(Record set)
▽

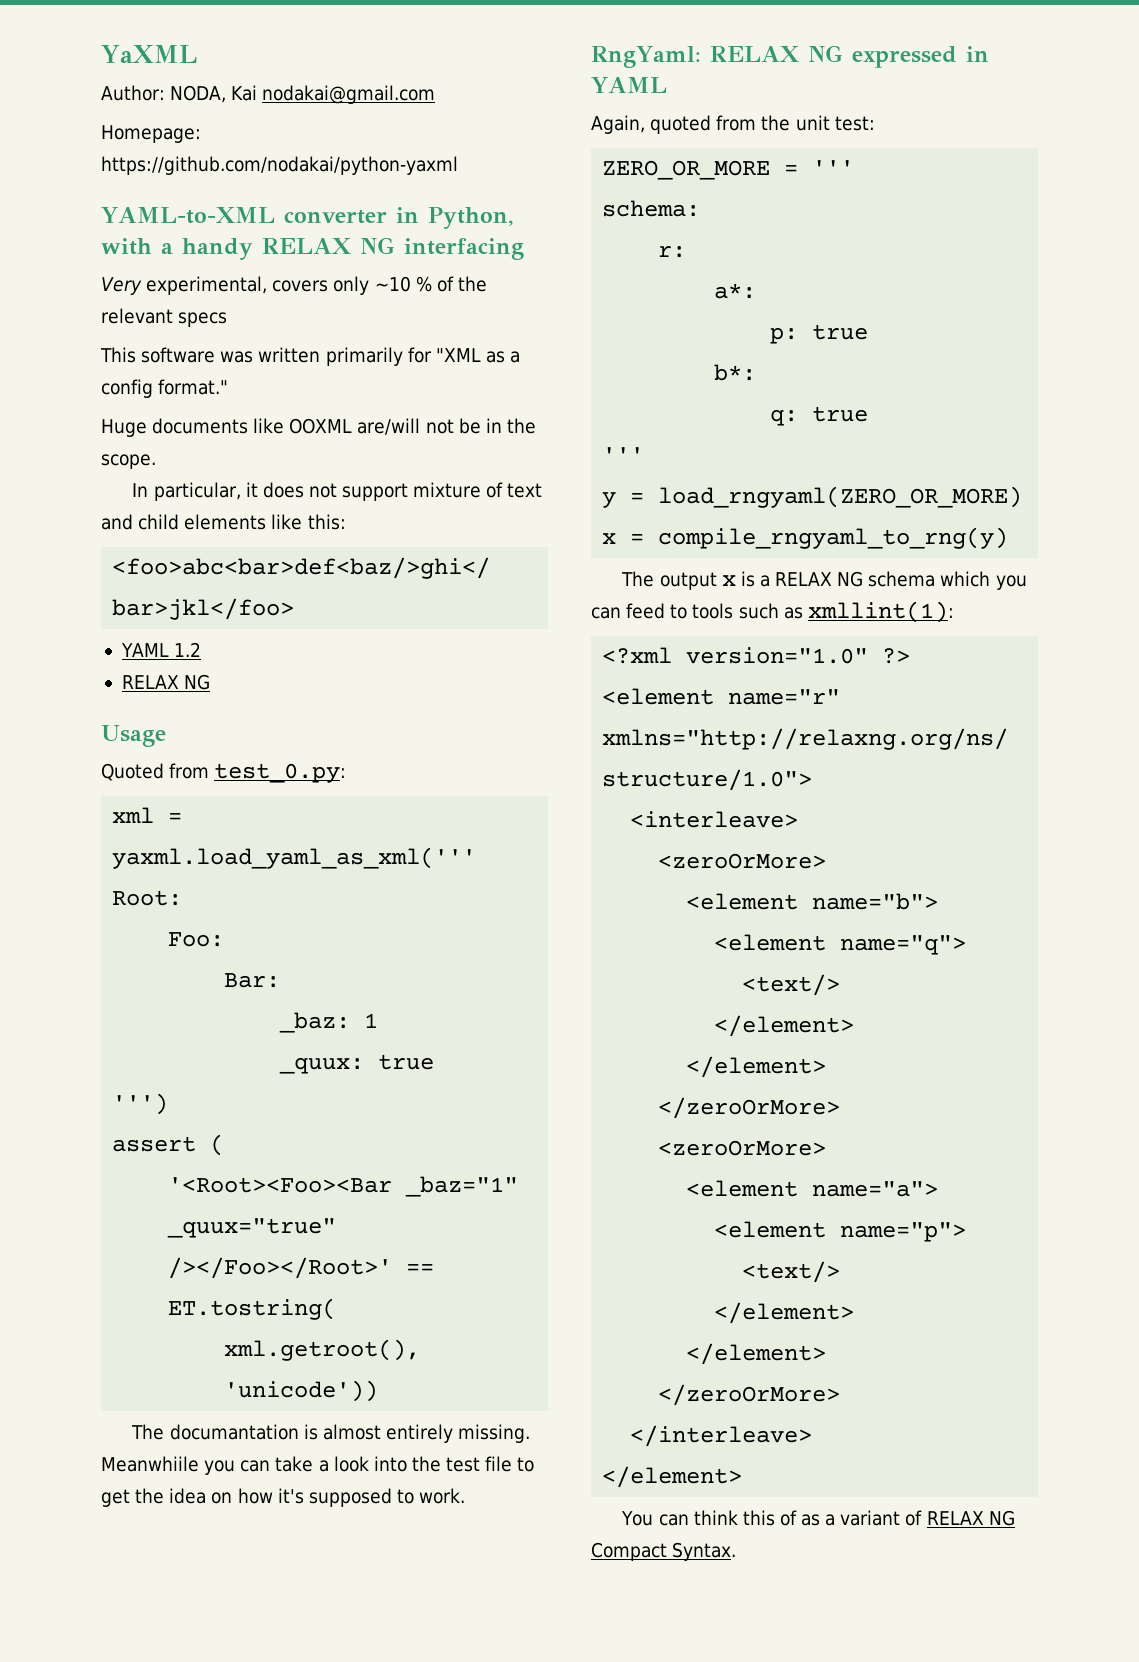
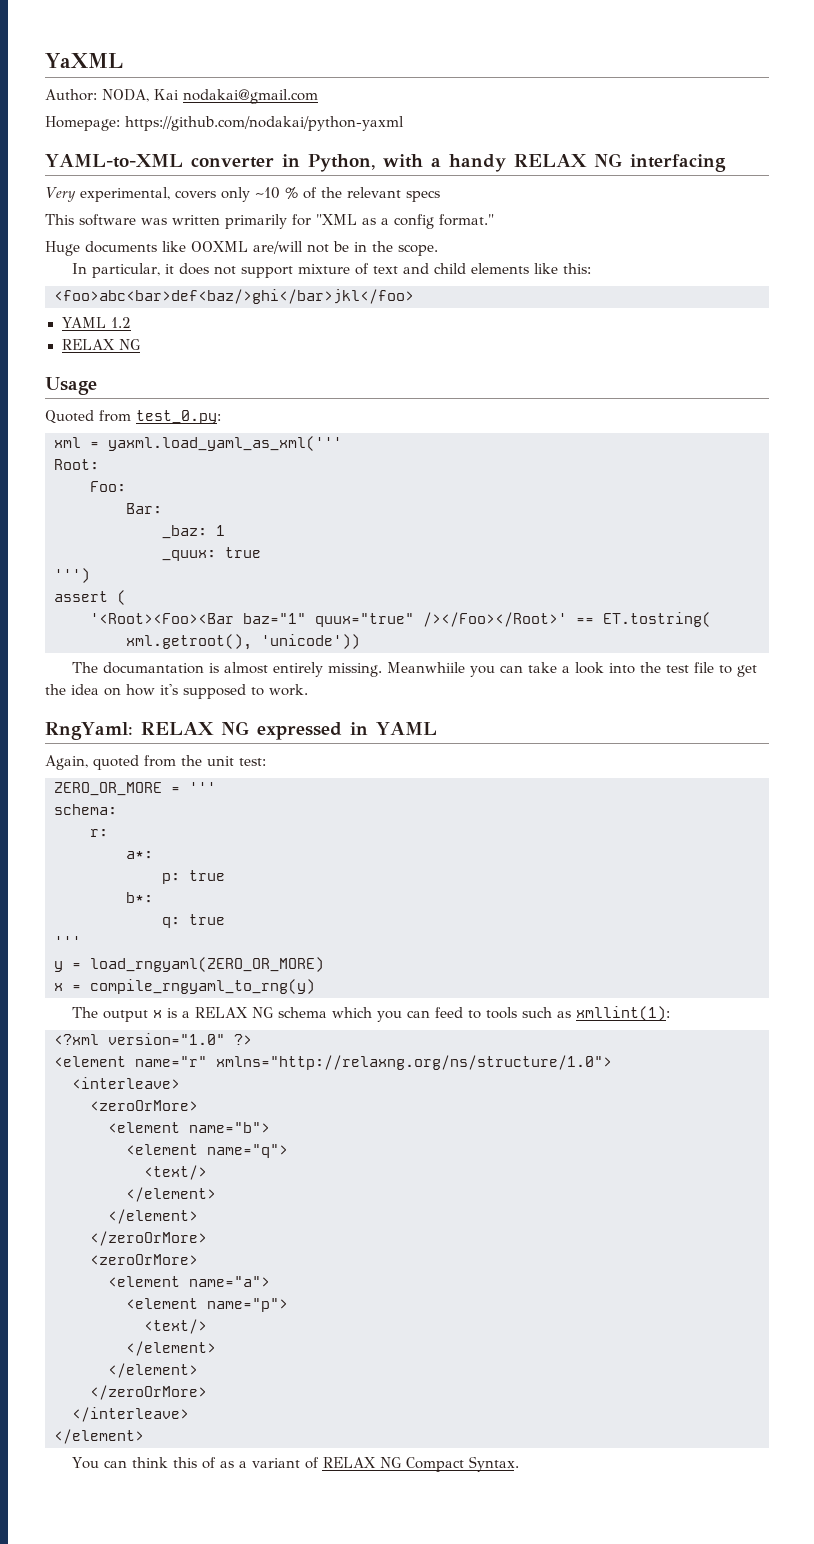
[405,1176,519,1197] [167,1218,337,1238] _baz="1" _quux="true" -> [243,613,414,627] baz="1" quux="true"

△
▽

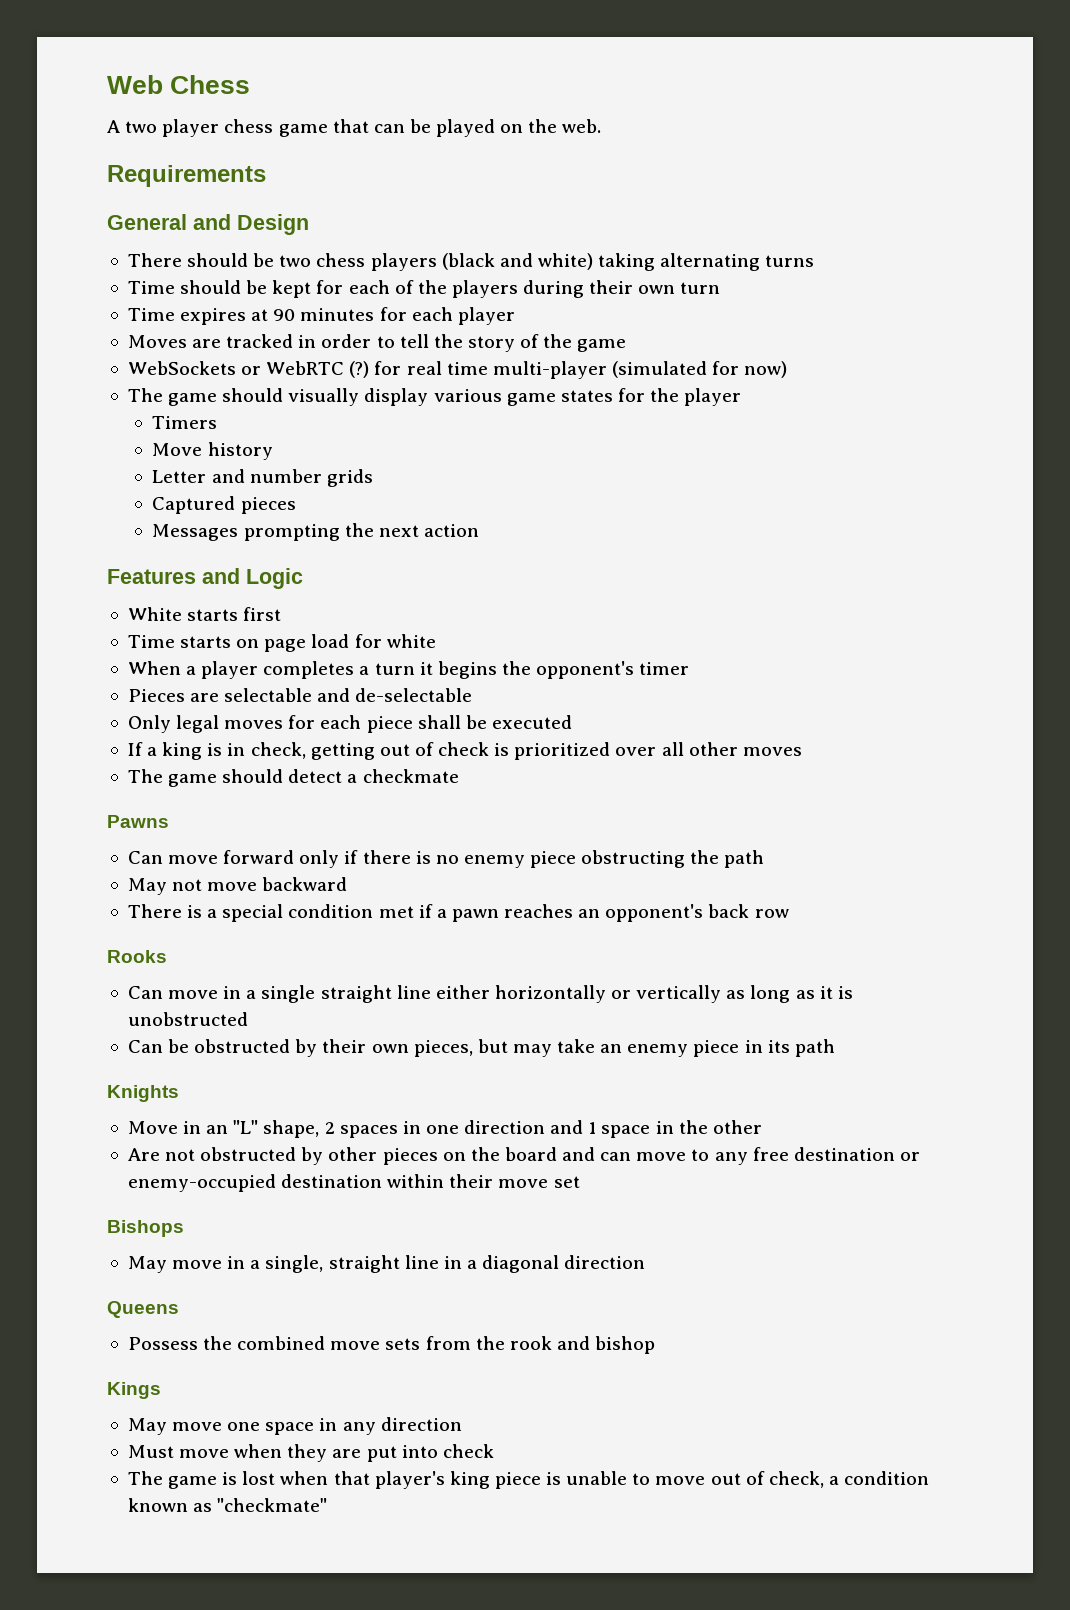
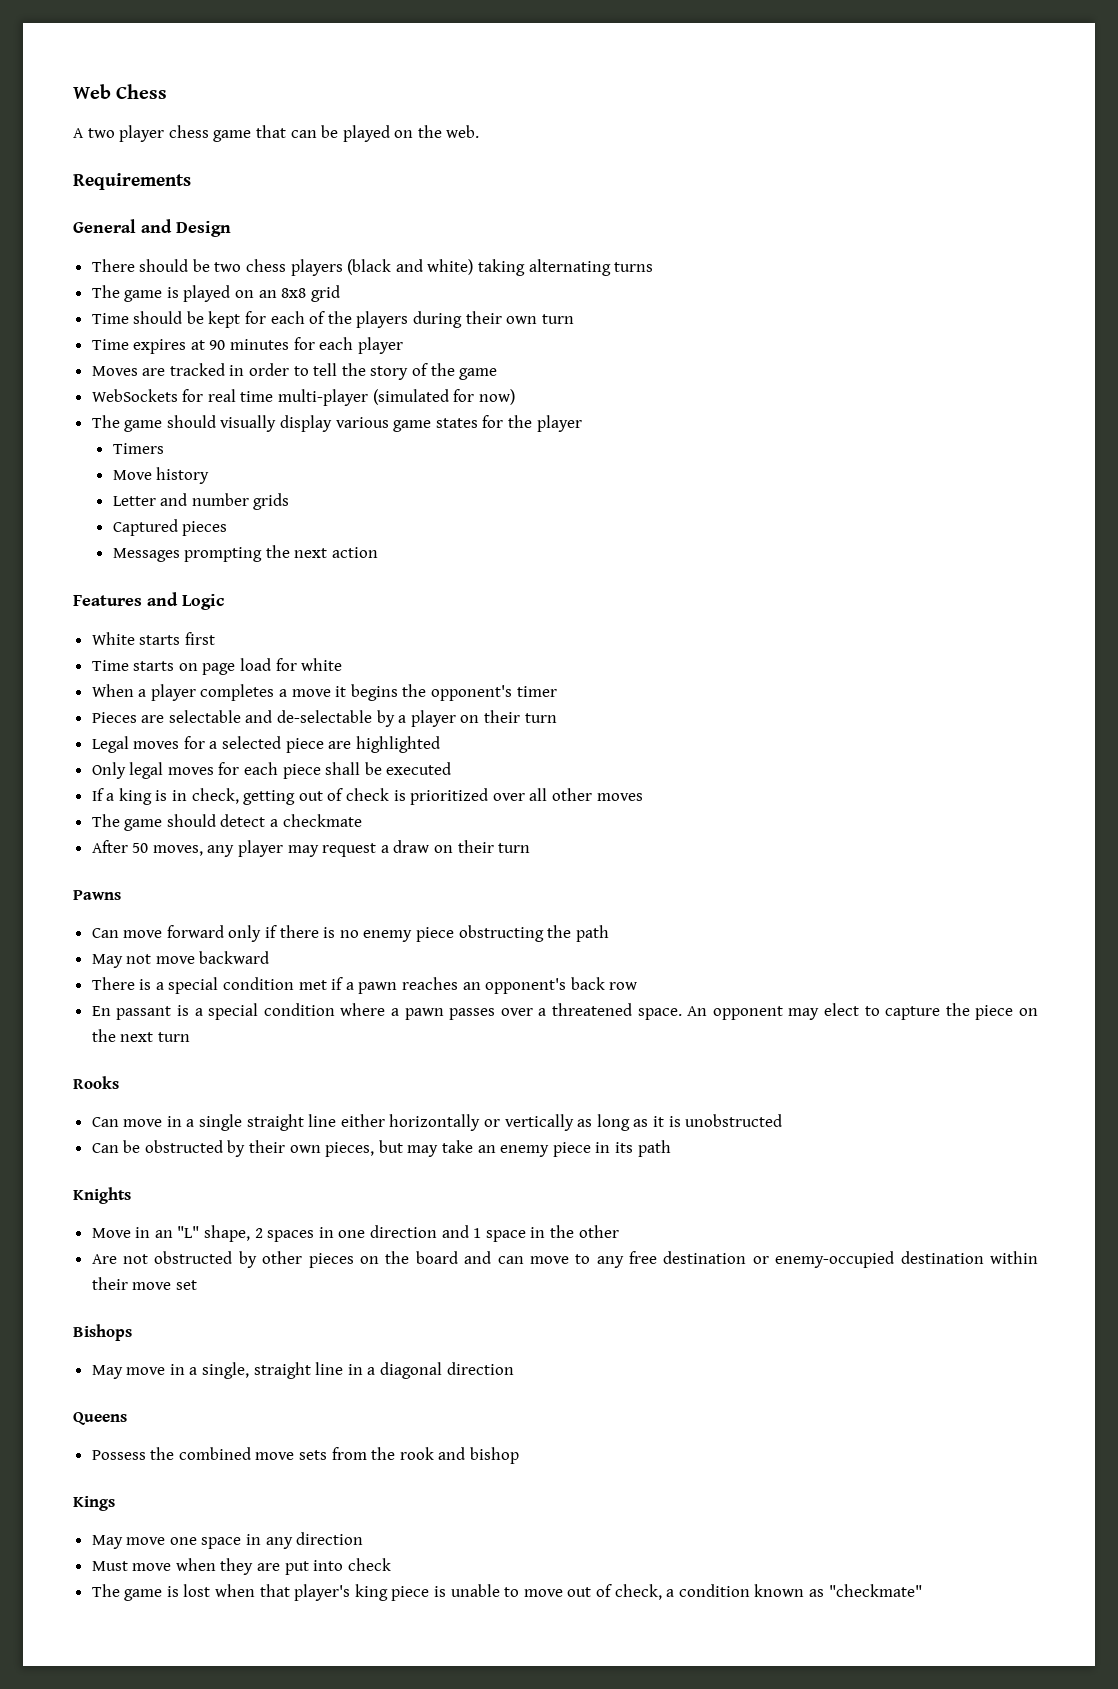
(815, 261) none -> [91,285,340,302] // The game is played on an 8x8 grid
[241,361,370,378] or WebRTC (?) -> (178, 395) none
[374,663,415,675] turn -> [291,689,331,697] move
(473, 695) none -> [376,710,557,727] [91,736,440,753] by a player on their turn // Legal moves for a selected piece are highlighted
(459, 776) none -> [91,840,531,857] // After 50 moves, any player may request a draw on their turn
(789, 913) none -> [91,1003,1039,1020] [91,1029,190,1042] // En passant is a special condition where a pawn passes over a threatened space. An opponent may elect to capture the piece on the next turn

△

(Task instructions) Scan the records above for the lines holding "(459, 776) none" and "(789, 913) none". Transcribe those two and every line between them word for word, and no others.

(Task output)
(459, 776) none -> [91,840,531,857] // After 50 moves, any player may request a draw on their turn
(789, 913) none -> [91,1003,1039,1020] [91,1029,190,1042] // En passant is a special condition where a pawn passes over a threatened space. An opponent may elect to capture the piece on the next turn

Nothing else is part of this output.